打ち上げから4年後、ルーシーはトロヤ群小惑星ではない小惑星(ルーシーの骨格の発見者の一人にちなんでドナルド・ヨハンソンと名付けられたのは偶然ではない)の近くを巡航し、一種のリハーサルを行う。この小惑星は、その隙間を通過する際に搭載機器のテストを行った後、トロヤ群小惑星に到達するまで2年以上の航行を続ける。木星の「前方」を周回する5つの小惑星を1年以上かけて監視する。これらの小惑星の幅は半マイルから40マイルまで様々だ。これらの監視はすべてフライバイ(接近通過)である。「うまくいけば、着陸は予定していません」と、ロッキード・マーティンでルーシーの組立、試験、打ち上げ運用を担当するコーリー・プライカル氏は語る。

これらの接近通過の後、ミッションは驚くべき方向へと転じます。それは故郷への帰還です。ルーシーは地球まで一気に戻り、地球の周りを旋回した後、再び重力の力を受けて木星の「背後」を周回する小惑星群へと向かうのです。私たちにとっては、空を揺らめく光のように見えるでしょう。再び現れては永遠に消え、人類が間近で見ることのない遥かな地へと旅立つのです。地球への帰還、そして再びトロヤ群小惑星群へと戻る旅は、4年以上かかります。

ルーシーは太陽系の外惑星へと帰還するが、まだ最後の任務が残っている。2033年、ルーシーが「木星の後ろ」の小惑星群に到達すると、幅70マイルと65マイルの連星系小惑星群に衝突する。ルーシーが他のターゲットと同様に、この2つの小惑星群のそばを通過するだけで、科学者はこれらの小惑星群のデータを「前方」の小惑星群の情報と比較することができる。この接近後、ルーシーは主要ミッションを終えるが、トロヤ群の間を滑空しながら安定した軌道を維持する。

なぜこれほど多くのターゲットにこれほど多くの時間を費やすのでしょうか? 全部…岩石じゃないですか? この場合、重要なのは多様性です。「『ただの小惑星』なんてものは存在しないのです」とスタトラー氏は言います。

ミッションの進行中、ルーシーは高利得アンテナを用いてランデブーポイントから画像とデータを送信する。しかし、最後のランデブーポイントへの接近は2033年まで行われないため、最終的なデータは打ち上げから12年後まで地球に届かない。「太陽系外縁部の探査には、本当に忍耐が必要です。それは確かです」と、ミッションの副主任研究者であるキャシー・オルキン氏は語る。

ルーシーがフロリダに着陸した今、機体は最終チェックを受けています。8月の第1週に、ルーシーチームは「運用準備テスト」を実施しました。オルキン氏によると、これは「コンソールに座って、打ち上げに向けて準備し、実際に練習する」という意味です。「まるで実際に打ち上げが行われるかのようにテストを行いました。」

その後、エンジニアたちは銅線のすべての経路をテストし、電気が流れていること、そしてコンピューターや機器が出荷前と同じように動作していることを確認した。これはグラムリッチ氏の得意技だ。「このテストは大好きです」とグラムリッチ氏は言う。「すべてのコンポーネントを同時に起動できるからです」。このテストは、宇宙船の各部が連携して、科学研究という本来の目的を果たしていることを示すものだ。
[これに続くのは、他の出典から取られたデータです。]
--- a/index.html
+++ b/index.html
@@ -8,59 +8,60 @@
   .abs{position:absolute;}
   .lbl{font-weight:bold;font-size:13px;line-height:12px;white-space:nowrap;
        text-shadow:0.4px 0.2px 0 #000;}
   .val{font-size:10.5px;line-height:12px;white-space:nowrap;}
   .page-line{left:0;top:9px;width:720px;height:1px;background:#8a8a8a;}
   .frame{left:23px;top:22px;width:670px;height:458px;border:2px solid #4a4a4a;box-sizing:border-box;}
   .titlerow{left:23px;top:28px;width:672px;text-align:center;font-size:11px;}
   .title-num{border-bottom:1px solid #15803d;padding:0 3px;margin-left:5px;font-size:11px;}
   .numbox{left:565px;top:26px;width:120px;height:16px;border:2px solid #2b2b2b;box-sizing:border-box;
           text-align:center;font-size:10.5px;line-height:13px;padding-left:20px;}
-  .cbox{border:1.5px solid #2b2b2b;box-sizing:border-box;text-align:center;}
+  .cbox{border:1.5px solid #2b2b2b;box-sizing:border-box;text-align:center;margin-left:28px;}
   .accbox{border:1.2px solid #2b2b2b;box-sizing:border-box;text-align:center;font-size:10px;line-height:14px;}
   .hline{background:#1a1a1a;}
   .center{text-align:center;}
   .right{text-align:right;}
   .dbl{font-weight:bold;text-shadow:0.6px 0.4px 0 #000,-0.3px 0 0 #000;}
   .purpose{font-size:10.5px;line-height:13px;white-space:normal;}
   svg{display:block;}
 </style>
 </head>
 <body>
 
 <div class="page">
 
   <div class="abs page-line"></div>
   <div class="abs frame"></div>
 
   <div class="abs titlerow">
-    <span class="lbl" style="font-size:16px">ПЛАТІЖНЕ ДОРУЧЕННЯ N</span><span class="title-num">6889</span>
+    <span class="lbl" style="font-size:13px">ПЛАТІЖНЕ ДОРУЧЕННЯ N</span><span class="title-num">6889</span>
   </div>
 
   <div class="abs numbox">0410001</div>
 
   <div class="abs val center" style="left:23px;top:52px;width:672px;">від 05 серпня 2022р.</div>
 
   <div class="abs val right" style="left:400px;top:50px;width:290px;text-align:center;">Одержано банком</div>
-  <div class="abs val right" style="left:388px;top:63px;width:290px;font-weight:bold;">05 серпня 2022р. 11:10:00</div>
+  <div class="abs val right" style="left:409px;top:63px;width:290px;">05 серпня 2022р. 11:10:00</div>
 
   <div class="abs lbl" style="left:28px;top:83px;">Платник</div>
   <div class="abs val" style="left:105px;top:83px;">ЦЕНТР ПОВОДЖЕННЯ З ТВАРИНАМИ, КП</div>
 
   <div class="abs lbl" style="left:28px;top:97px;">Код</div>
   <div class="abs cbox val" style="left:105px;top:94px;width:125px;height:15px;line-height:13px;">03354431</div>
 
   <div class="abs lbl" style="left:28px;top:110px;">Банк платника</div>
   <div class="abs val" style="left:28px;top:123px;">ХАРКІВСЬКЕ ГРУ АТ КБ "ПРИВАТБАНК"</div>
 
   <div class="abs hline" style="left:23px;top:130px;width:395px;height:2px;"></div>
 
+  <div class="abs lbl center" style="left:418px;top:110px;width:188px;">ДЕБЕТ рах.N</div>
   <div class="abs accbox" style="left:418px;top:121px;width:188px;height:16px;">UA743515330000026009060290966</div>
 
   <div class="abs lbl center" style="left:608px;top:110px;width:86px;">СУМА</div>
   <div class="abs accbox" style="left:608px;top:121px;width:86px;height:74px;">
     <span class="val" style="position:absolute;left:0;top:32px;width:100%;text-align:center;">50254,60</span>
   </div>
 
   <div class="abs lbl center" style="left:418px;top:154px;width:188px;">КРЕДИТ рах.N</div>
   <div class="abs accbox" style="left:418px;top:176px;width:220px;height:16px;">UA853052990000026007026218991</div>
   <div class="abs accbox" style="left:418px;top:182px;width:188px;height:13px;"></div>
ルーシーは地球との通信や受信が可能であることを確認するための最終通信チェックも受ける。チームはある時点で、機器の背面に明るい懐中電灯を照射し、迷光子が本来通過すべきでない場所から漏れ出して測定結果を損なわないよう確認する予定だ。

打ち上げが近づき、ルーシーがロケットの先端に着陸すると、グラムリッチ氏とチームは電気系統の最終テストを行う。その後、機器のカバーが外され、宇宙船は最終検査を受ける。そして、ルーシーの電源を入れ、3…2…1の準備を終える。

「宇宙船が地面から離陸すると、私たちテストチームは息をつくのです」とグラムリッチ氏は言う。